«Все люди, которых я любил, чувствовали это, и я замечал, им было тяжело смотреть на меня. Часто, не находя тех моральных условий, которых рассудок требовал в любимом предмете, или после какой-нибудь с ним неприятности, я чувствовал к ним неприязнь, но неприязнь эта была основана на любви. К братьям я никогда не чувствовал такого рода любви. Я ревновал очень часто к женщинам. Я понимаю идеал любви — совершенное жертвование собою любимому предмету. И именно это я испытывал. Я всегда любил таких людей, которые ко мне были хладнокровны и только ценили меня».
Это была именно плотская любовь, хотя и не находившая конечного выражения:
«Красота всегда имела много влияния в выборе; впрочем, пример Д[ьякова]; но я никогда не забуду ночи, когда мы с ним ехали из П[ирогова?] и мне хотелось, увернувшись под полостью, его целовать и плакать. Было в этом чувстве и сладостр[астие], но зачем оно сюда попало, решить невозможно; потому что, как я говорил, никогда воображение не рисовало мне любрические картины, напротив, я имею к ним страстное отвращение» (Толстой 1992, 46: 237–238).
Через год записывает:
«…Зашел к Хилковскому отдать деньги и просидел часа два. Николенька очень огорчает; он не любит и не понимает меня. <…> Прекрасно сказал Япишка, что я какой-то нелюбимой. <…> Еще раз писал письма Дьякову и редактору, которые опять не пошлю. Редактору слишком жестко, а Дьяков не поймет меня. Надо привыкнуть, что никто никогда не поймет меня» (Толстой 1992, 46: 149).
А понимает ли он себя сам?
Максим Горький, живший рядом со стариком Толстым в Крыму, замечает: «К Сулержицкому он относится с нежностью женщины <…> Сулер вызывает у него именно нежность, постоянный интерес и восхищение, которое, кажется, никогда не утомляет колдуна» (Горький 1979: 88). Восхищение вызывал не только Лев Сулержицкий. Как-то, когда Сулержицкий шел рядом с Толстым по Тверской, навстречу показались двое кирасир. «Сияя на солнце медью доспехов, звеня шпорами, они шли в ногу, точно срослись оба, лица их тоже сияли самодовольством силы и молодости». Толстой начал было подтрунивать над их величественной глупостью. “Но когда кирасиры поравнялись с ним, он остановился и, провожая их ласковым взглядом, с восхищением сказал:
— До чего красивы! Древние римляне, а, Левушка? Силища, красота, — ах, боже мой. Как это хорошо, когда человек красив, как хорошо!» (Горький 1979: 108).
Среди его воспоминаний о юности есть одно, странно противоречащее его рассказу о первом сношении с проституткой.

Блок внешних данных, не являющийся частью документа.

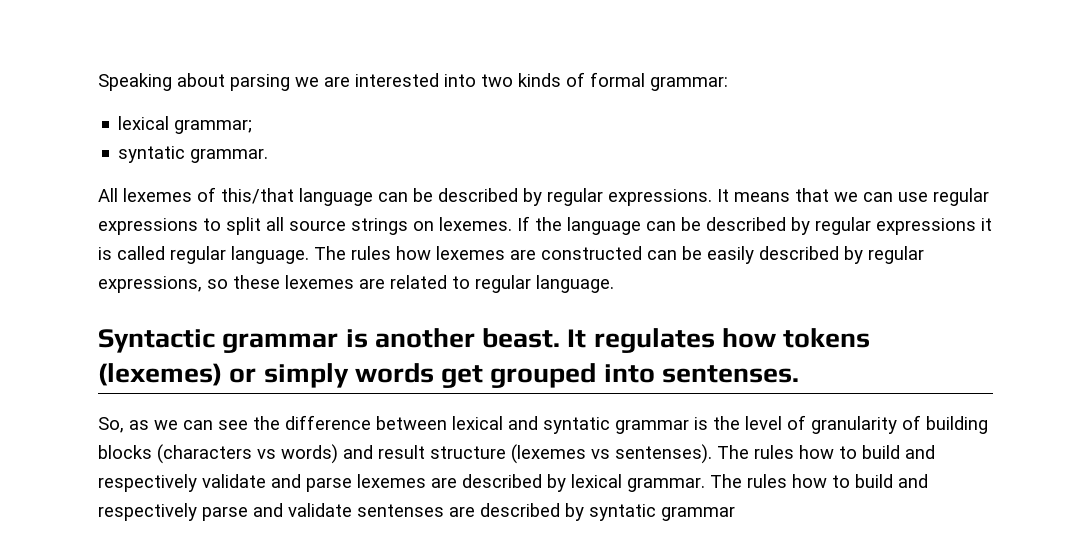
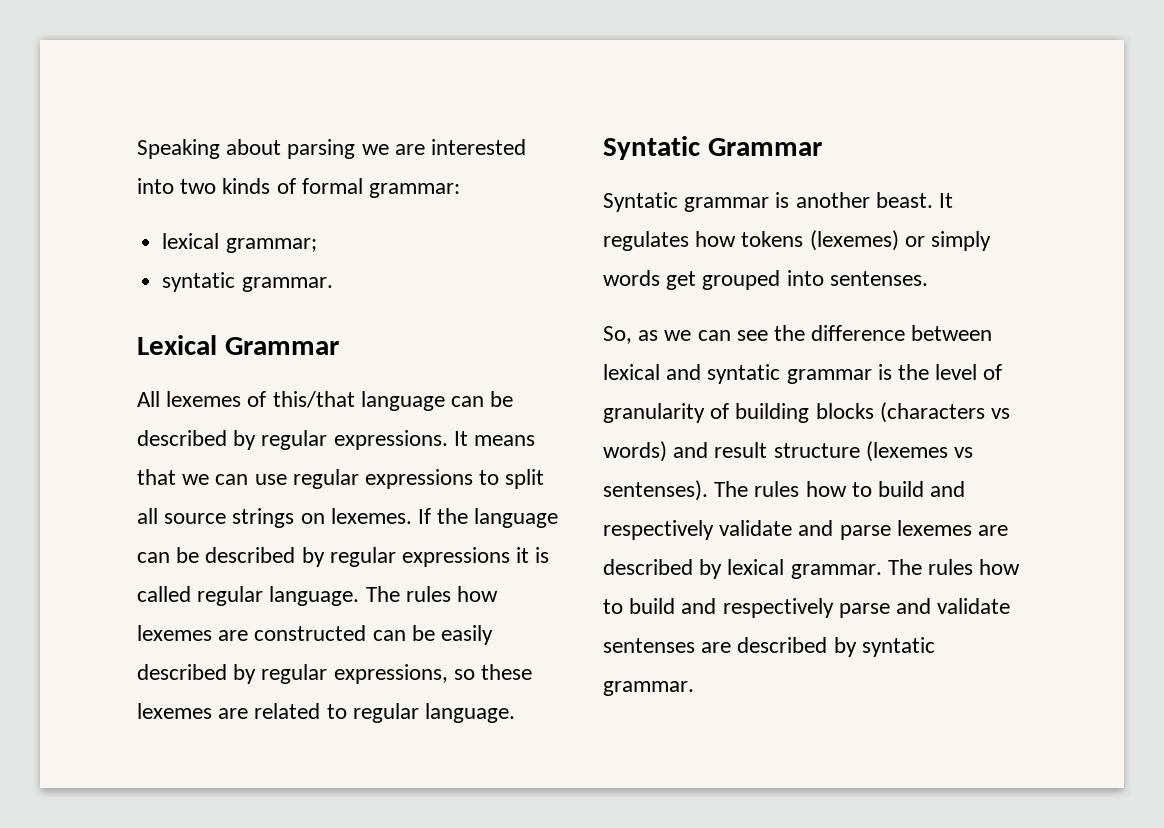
(269, 155) none -> [137,335,339,355] // Lexical Grammar
[98,329,215,353] Syntactic -> [603,136,822,160] [603,192,678,212] Syntatic Grammar // Syntatic
[661,506,735,521] grammar -> [603,681,694,696] grammar.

Гусев, передающий оба рассказа, отмечает: «Как согласовать между собой эти два рассказа… я не знаю» (Гусев 1927: 106). Второй рассказ Гусева таков: в беседе с И. И. Старининым, книгоношей, Толстой встрепенулся при упоминании о Кизическом монастыре под Казанью, о жизни там среди братии. «— А когда это было? — тихо и как будто задумавшись спросил он». Услышав ответ, «Лев Николаевич совсем тихо и как бы про себя, как-то особенно грустно сказал:
— А у меня там было первое мое падение…» (Гусев 1927: 106).
В мужском монастыре «среди братии»? С кем же? Ведь с женщиной у него было первое падение в публичном доме!
Гусев предлагает такое разрешение противоречия: «По-видимому, Толстой говорил про одну из слобод, расположенных вблизи монастыря» (Гусев 1954: 168, прим. 50). Но собеседник Толстого говорил о жизни «среди братии». Возможно, все же тут какое-то недоразумение.
4. Брак Толстого
В остальном нет ни малейших признаков, что он не то чтобы реализовал когда-либо свою любовь к мужчинам как плотскую, но хотя бы помыслил об этом. Он вообще обычно резко разделял любовь и сексуальное удовлетворение. Сексуальное удовлетворение он получал от женщин, любил — мужчин. Он мечтал о соединении этих чувств, о высокой любви, которую мыслил в браке. В 1856 г., будучи двадцати восьми лет, по совету Дьякова собирался жениться на соседке по имению Валерии Арсеньевой, но вместо церкви уехал к себе в имение.
Тридцати четырех лет женился на 18-летней Софье Берс, хотя сначала ухаживал за ее сравнительно молодой маменькой (своей подругой детства), потом его сватали за старшую из трех дочерей, но средняя, Софья, перехватила жениха (а позже не без основания ревновала к младшей сестре). После первой брачной ночи записал в дневнике: «Не она» (Меняйлов 1998).